[Qemu-devel] [PATCH v2] throttle: fix a qemu crash problem when calling blk_delete

sochin jiang posted 1 patch 6 years, 6 months ago
Patches applied successfully (tree, apply log)
git fetch https://github.com/patchew-project/qemu tags/patchew/1508816031-82709-1-git-send-email-sochin.jiang@huawei.com
Test checkpatch passed
Test docker passed
Test s390x passed
block/block-backend.c   | 2 +-
block/throttle-groups.c | 4 +++-
2 files changed, 4 insertions(+), 2 deletions(-)
[Qemu-devel] [PATCH v2] throttle: fix a qemu crash problem when calling blk_delete
Posted by sochin jiang 6 years, 6 months ago
commit 7ca7f0 moves the throttling related part of the BDS life cycle
management to BlockBackend, adds call to
throttle_timers_detach_aio_context in blk_remove_bs.  commit 1606e
remove a block device from its throttle group in blk_delete by calling
blk_io_limits_disable, this fix an easily reproducible qemu crash.

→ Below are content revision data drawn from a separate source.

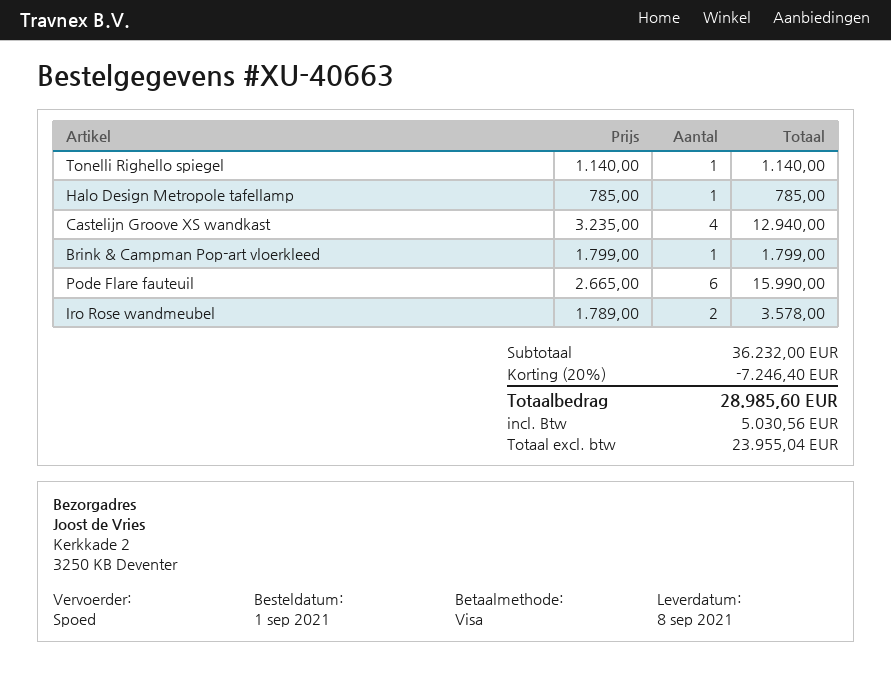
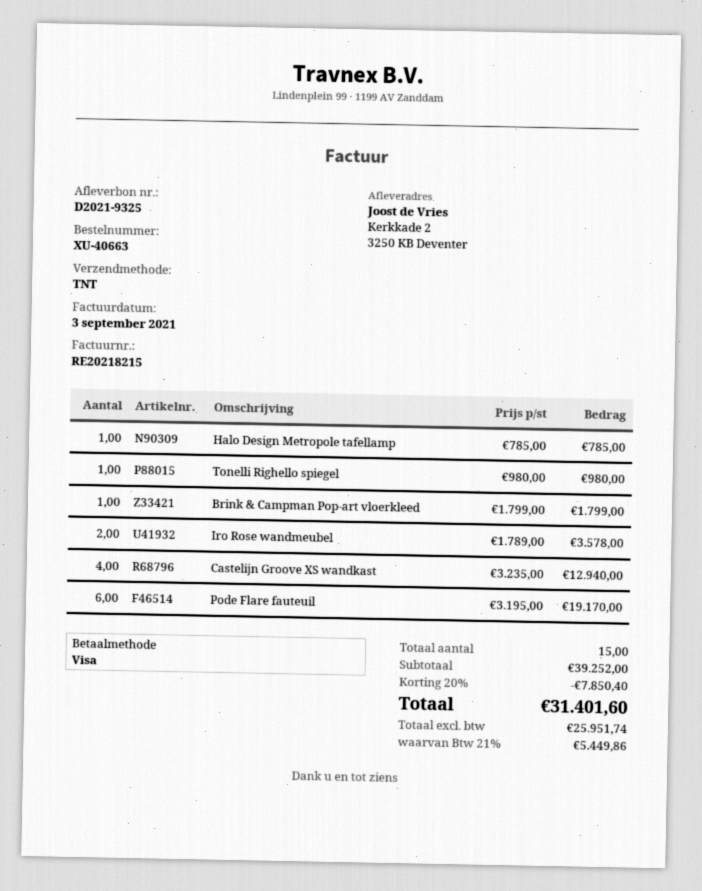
shipping method: express -> TNT
Tonelli Righello spiegel: 1 x 1140.00 = 1140.00 -> 1 x 980.00 = 980.00
Pode Flare fauteuil: 6 x 2665.00 = 15990.00 -> 6 x 3195.00 = 19170.00
subtotal: 36232.00 -> 39252.00
discount: 20% = 7246.40 -> 20% = 7850.40
net: 23955.04 -> 25951.74
tax: 5030.56 -> 5449.86
total: 28985.60 -> 31401.60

But
delete a BB without a BDS inserted could easily cause a qemu crash too
by calling bdrv_drained_begin in blk_io_limits_disable. Say, a simply
drive_add and then a drive_del command.

This patch removes draining BDS by calling throttle_group_unregister_tgm
directly instead of blk_io_limits_disable, leaves draining operation to
blk_remove_bs in case that there is no BDS inserted. Futhermore, make sure
throttle timers are initialized or attached before throttle_timers_destroy
is called in throttle_group_unregister_tgm.

Signed-off-by: sochin jiang <sochin.jiang@huawei.com>
---
 block/block-backend.c   | 2 +-
 block/throttle-groups.c | 4 +++-
 2 files changed, 4 insertions(+), 2 deletions(-)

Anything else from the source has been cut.